Fourth, feeding on tax dollars and gorging on government:   The City of Los Angeles pays more than $200 million a year in fees to Wall Street, $50 million more than it spends on street repairs. Nowhere has the redistribution machine’s creativity been clearer than in how it uses political power to defund government largely through corporate loopholes and bad tax policy; and then it turns a profit through complex schemes to finance, privatize, and lend to the very government it helped to defund. There is $6 trillion in government spending every year and Wall Street has used privatization schemes, outrageous fees, interest rate manipulations, price fixing, and predatory public loans products—like the interest rate swaps that helped bankrupt Detroit—to capture and transfer to the super-rich as much of the public’s money as possible.

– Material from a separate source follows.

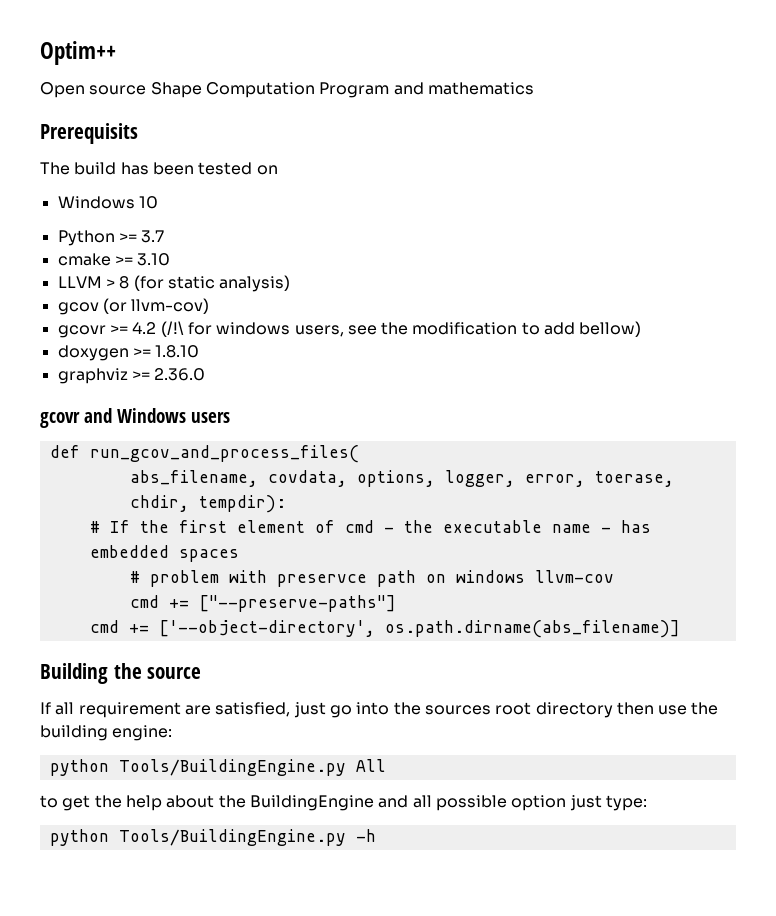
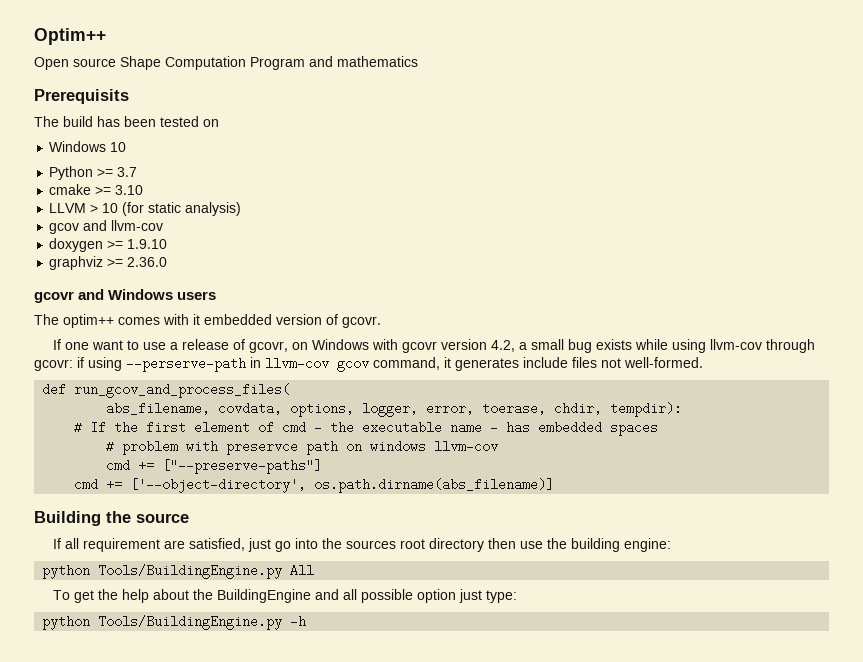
[119,276,130,289] 8 -> [102,203,119,213] 10
[102,298,210,314] [57,321,642,338] (or llvm-cov) // gcovr >= 4.2 (/!\ for windows users, see the modification to add bellow) -> [83,220,164,231] and llvm-cov
[155,345,200,358] 1.8.10 -> [127,239,168,249] 1.9.10
(230, 417) none -> [34,314,381,328] [52,339,815,353] [34,357,703,372] // The optim++ comes with it embedded version of gcovr. // If one want to use a release of gcovr, on Windows with gcovr version 4.2, a small bug exists while using llvm-cov through gcovr: if using --perserve-path in llvm-cov gcov command, it generates include files not well-formed.
[40,795,58,808] to -> [52,590,70,600] To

So what to do if raising the minimum wage is essential but not enough?

We need to consciously and systematically use the momentum, energy and excitement generated by campaigns to raise the minimum wage—as the base and launching pad—to expose and slow the redistribution machine. Minimum wage campaigns can and should be the entry point for a bigger call to not only raise the bottom but challenge the very idea that the elite rich should dominate the political and economic life of the country.

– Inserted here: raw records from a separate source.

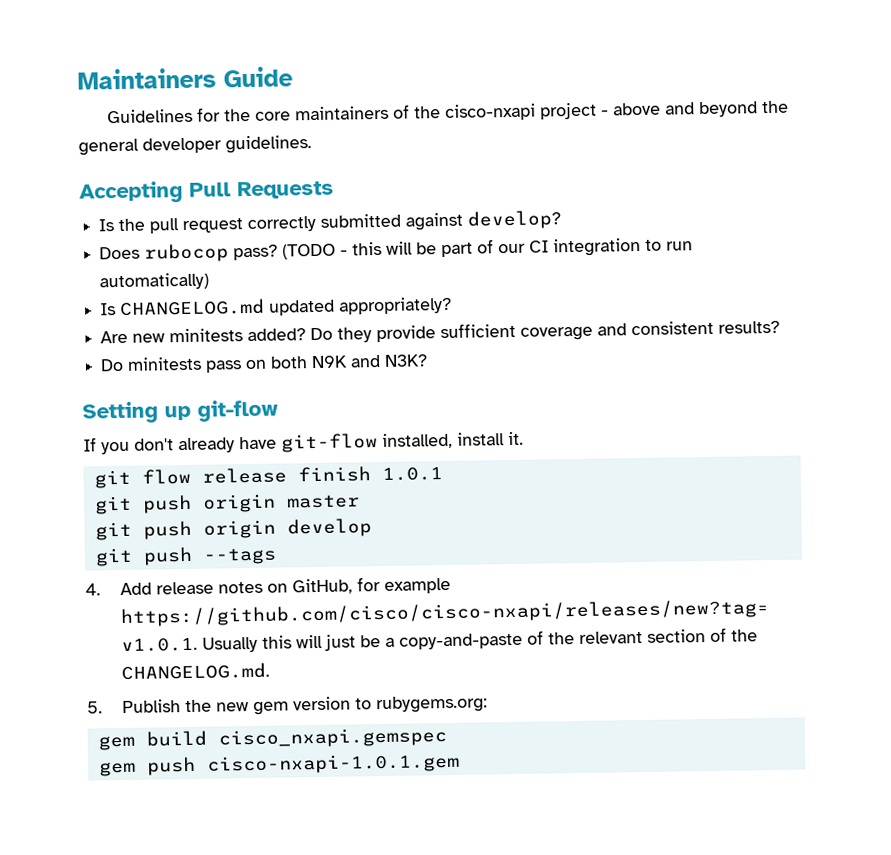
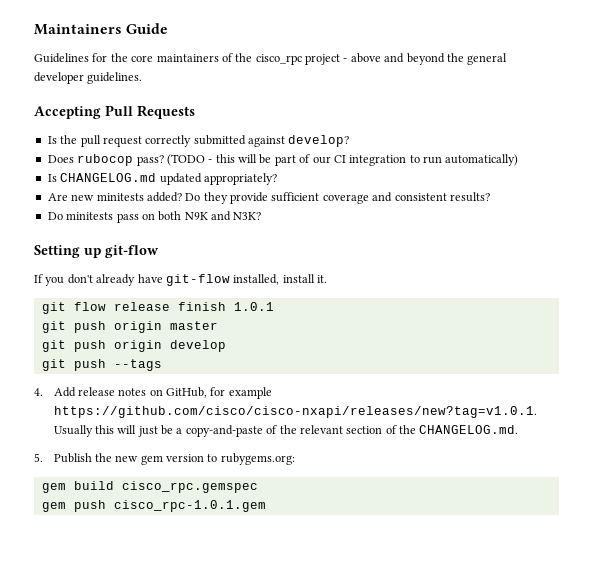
[444,103,536,121] cisco-nxapi -> [255,54,302,65] cisco_rpc
[217,727,447,749] cisco_nxapi.gemspec -> [121,481,258,493] cisco_rpc.gemspec
[206,752,460,775] cisco-nxapi-1.0.1.gem -> [113,500,266,512] cisco_rpc-1.0.1.gem

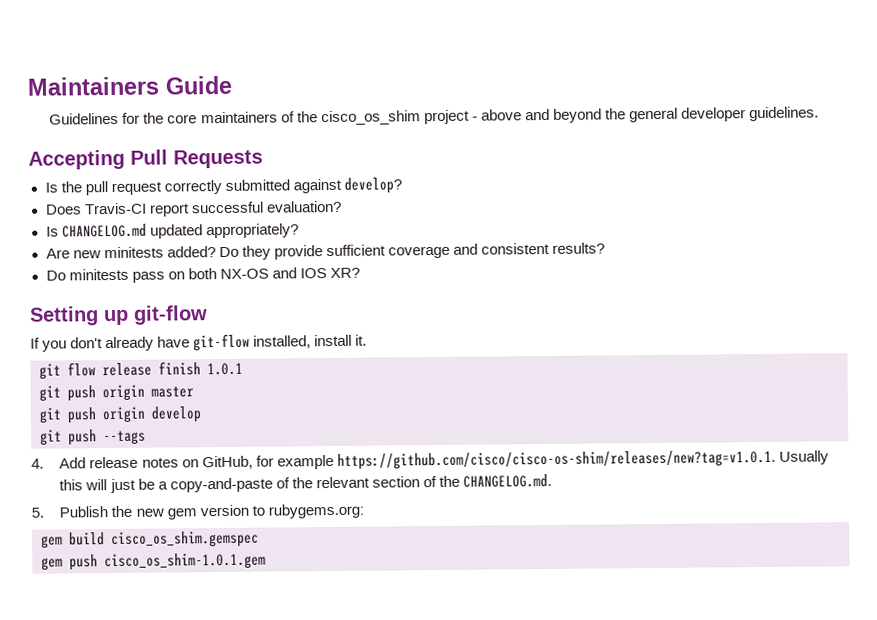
[255,54,302,65] cisco_rpc -> [320,110,421,126] cisco_os_shim
[77,154,519,166] rubocop pass? (TODO - this will be part of our CI integration to run automatically) -> [83,200,342,217] Travis-CI report successful evaluation?
[184,211,262,221] N9K and N3K? -> [219,267,360,280] NX-OS and IOS XR?
[53,406,537,418] https://github.com/cisco/cisco-nxapi/releases/new?tag=v1.0.1. -> [336,449,776,470] https://github.com/cisco/cisco-os-shim/releases/new?tag=v1.0.1.
[121,481,258,493] cisco_rpc.gemspec -> [111,530,259,549] cisco_os_shim.gemspec
[113,500,266,512] cisco_rpc-1.0.1.gem -> [104,552,266,571] cisco_os_shim-1.0.1.gem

We then need to look at opportunities to go on offense to reverse the massive redistribution in wealth that plagues our country.  For example:

  • Using eminent domain: Cities of all sizes can modify mortgages for homeowners who are underwater, and begin to rebuild wealth in communities of color and working class communities.
  • Refinancing federal loans and eliminating the Wall Street profit from higher education: Wall Street rakes in billions through publicly financed Pell grants at for-profit colleges; interest and fees on private loans; servicing, fees and debt collection of federal loans; and lending to higher education institutions that borrow money in the face of defunding. Refinancing existing loans and getting Wall Street out of higher education could save students and tax payers billions of dollars.
  • Renegotiating with Wall Street: Cities can band together and demand that Wall Street cut what some have estimated as $50 billion in fees that are draining much needed public revenue. Cities pay Wall Street 2 % management fees for managing pension funds (even if Wall Street loses money), they pay for “letters of credit”, “remarketing fees”, the list goes on and on.  Cities could use their combined economic clout to negotiate lower fees and less Wall Street profiting off of tax dollars.
  • Transforming major contract negotiations for the public good: Public sector unions and community groups can join together and use major contract negotiations to demand that cities, school boards and states stop wasting taxpayer money on complex interest rate swaps—and risky pension fund investments in hedge funds and private equity firms—that allow Wall Street to pay themselves outsized fees and deliver minimal returns to tax payers.
  • Holding corporations legally accountable: Cities and states can pass laws that hold corporations accountable for the working conditions throughout their supply chain, including for subcontracted workers, and create conditions that increase the ability of workers to organize unions.
  • Reinventing and reestablishing the strike:  This is the critical weapon workers need to confront, disrupt and force negotiations with the corporations at the top of the supply chain.

There has never been a better moment to challenge inequality.  Let’s learn a lesson from the super-rich: they’ve created innumerable innovations to siphon off wealth; now it’s our turn—to create innumerable innovations to slow, stop and reverse the redistribution machine.